Work to complete
Give back the records below exactly, omitting the pictures.
### Data in this exercise ###
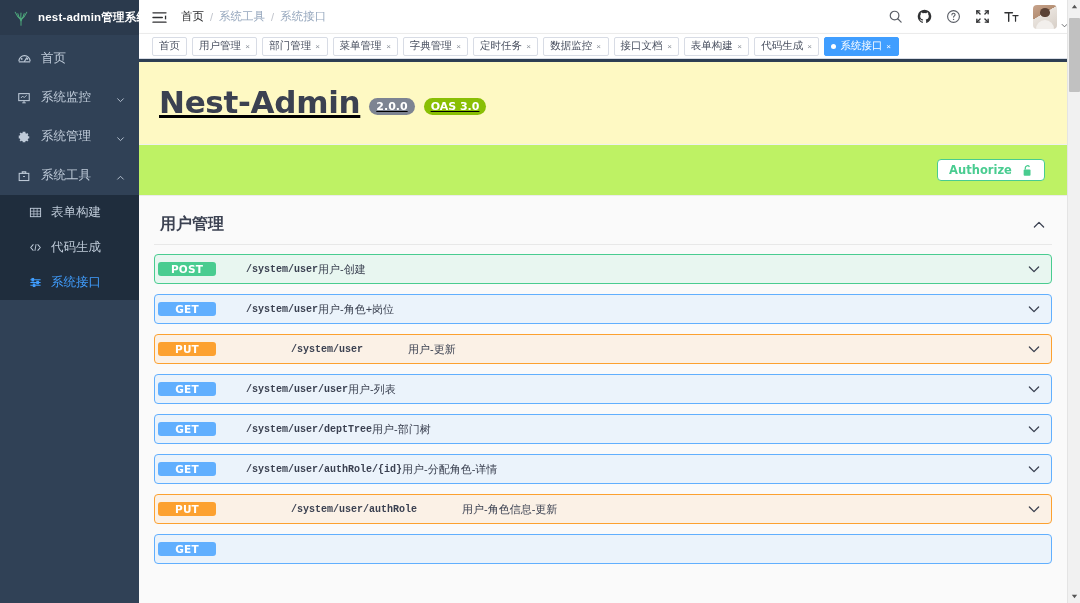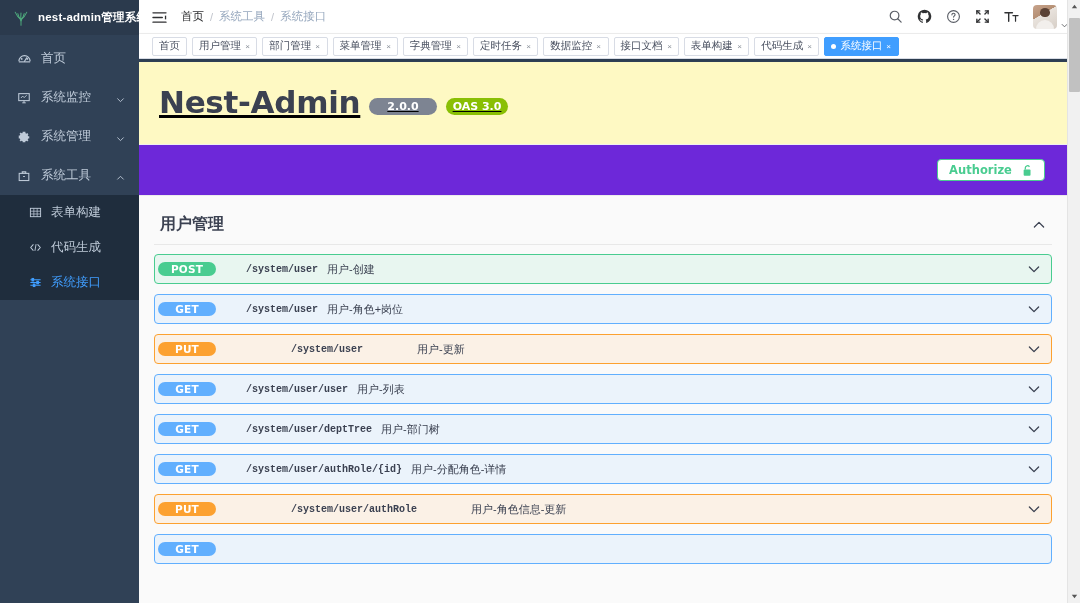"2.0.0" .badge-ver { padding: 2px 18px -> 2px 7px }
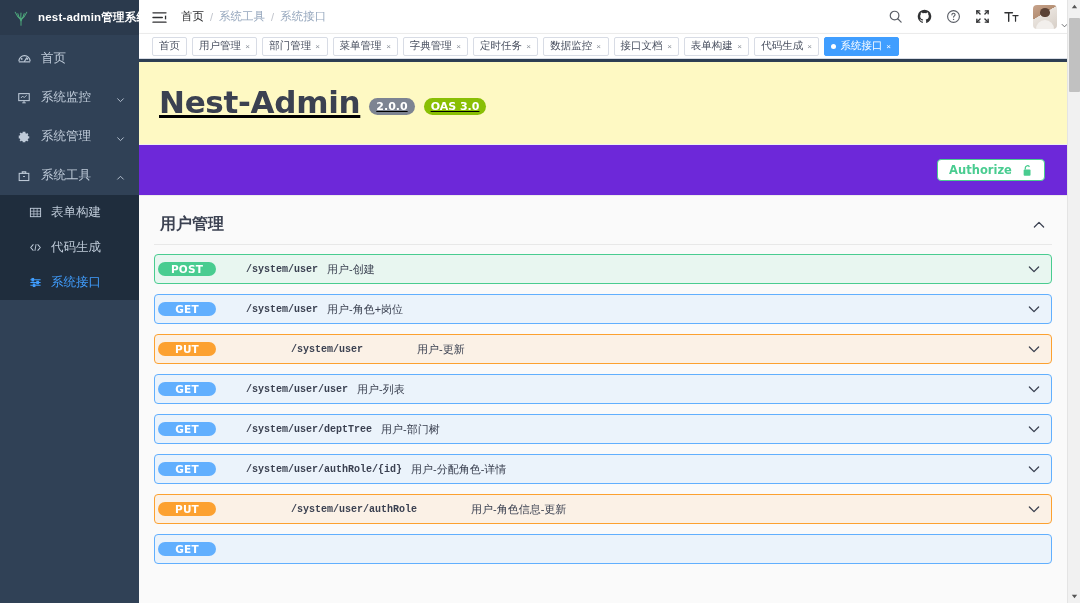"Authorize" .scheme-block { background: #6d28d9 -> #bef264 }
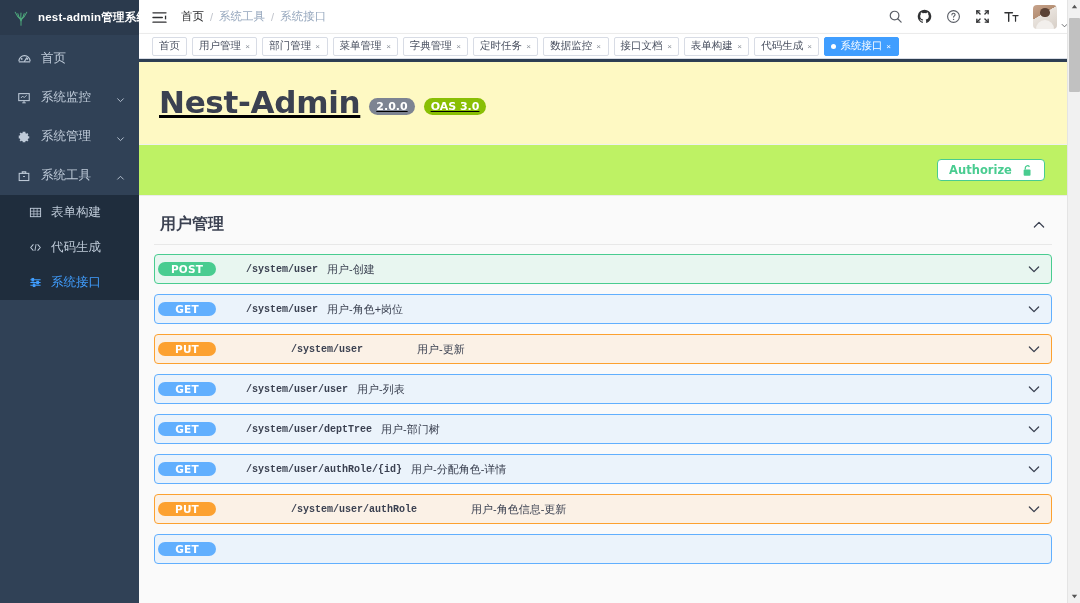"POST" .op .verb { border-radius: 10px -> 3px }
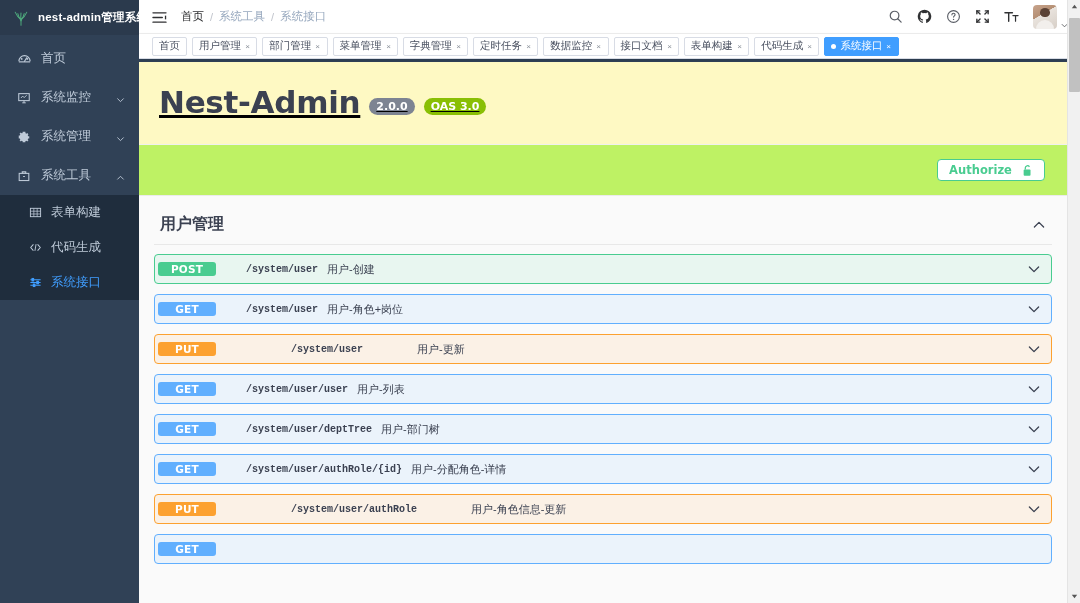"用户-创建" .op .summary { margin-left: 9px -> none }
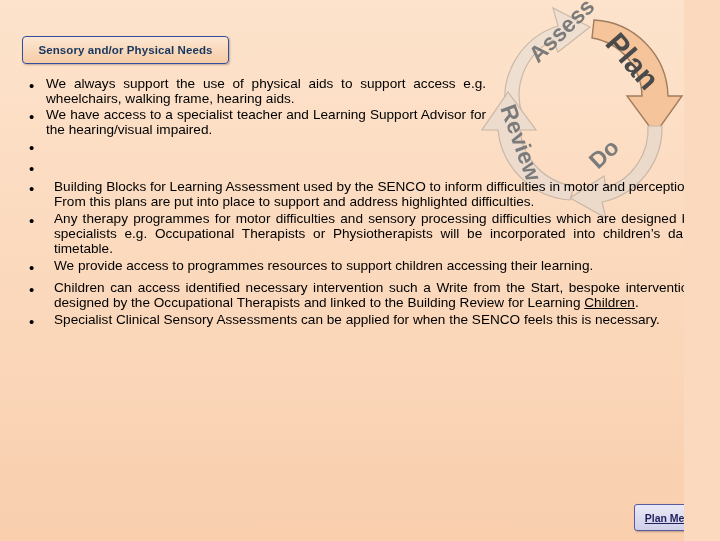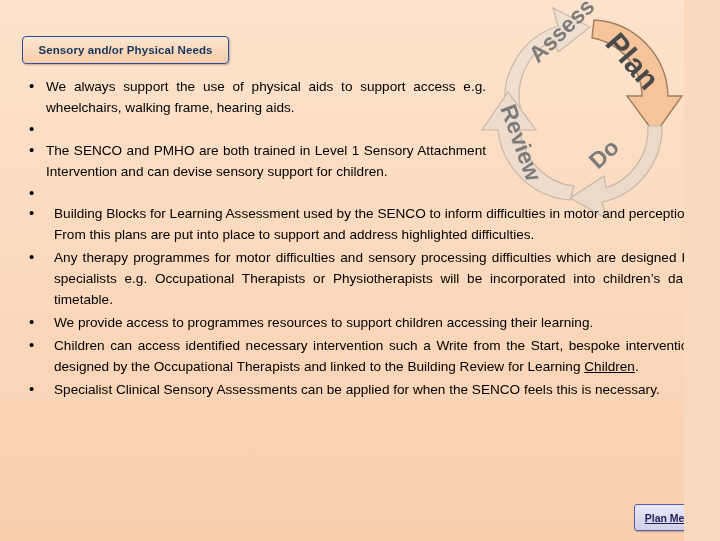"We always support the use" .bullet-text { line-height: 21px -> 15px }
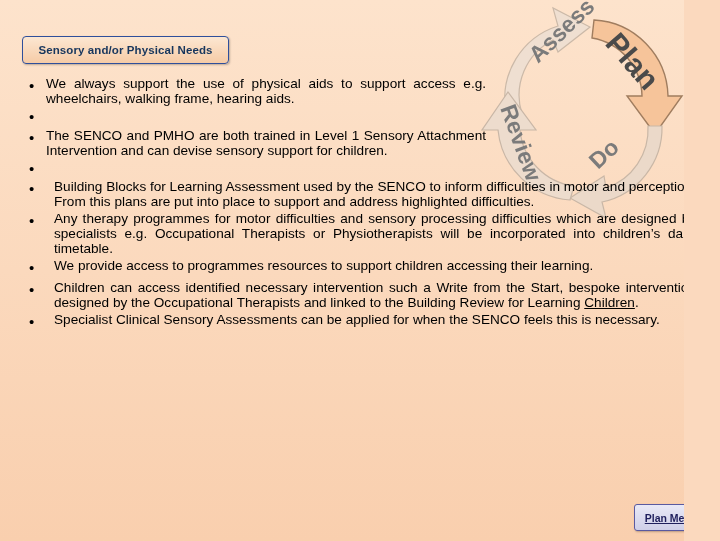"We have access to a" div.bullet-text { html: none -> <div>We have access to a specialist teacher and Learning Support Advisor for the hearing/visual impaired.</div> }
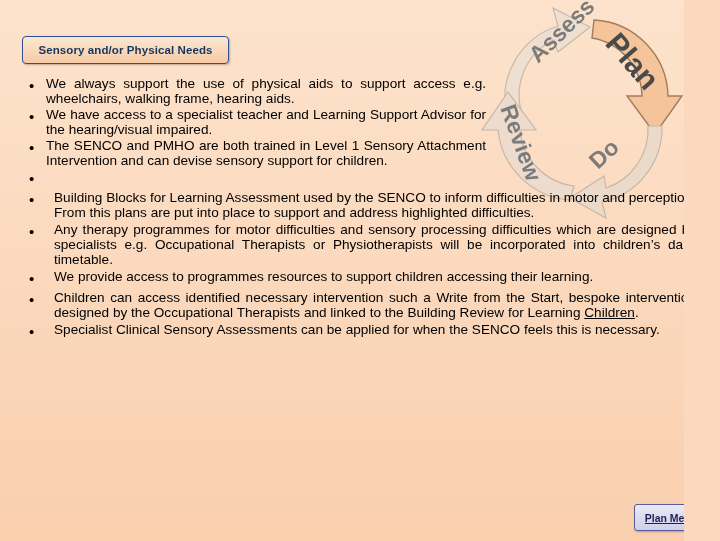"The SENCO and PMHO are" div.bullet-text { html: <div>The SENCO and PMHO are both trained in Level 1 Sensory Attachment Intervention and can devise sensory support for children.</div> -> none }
###
Exercise solution
"2.0.0" .badge-ver { padding: 2px 18px -> 2px 7px }
"Authorize" .scheme-block { background: #6d28d9 -> #bef264 }
"POST" .op .verb { border-radius: 10px -> 3px }
"用户-创建" .op .summary { margin-left: 9px -> none }
"We always support the use" .bullet-text { line-height: 21px -> 15px }
"We have access to a" div.bullet-text { html: none -> <div>We have access to a specialist teacher and Learning Support Advisor for the hearing/visual impaired.</div> }
"The SENCO and PMHO are" div.bullet-text { html: <div>The SENCO and PMHO are both trained in Level 1 Sensory Attachment Intervention and can devise sensory support for children.</div> -> none }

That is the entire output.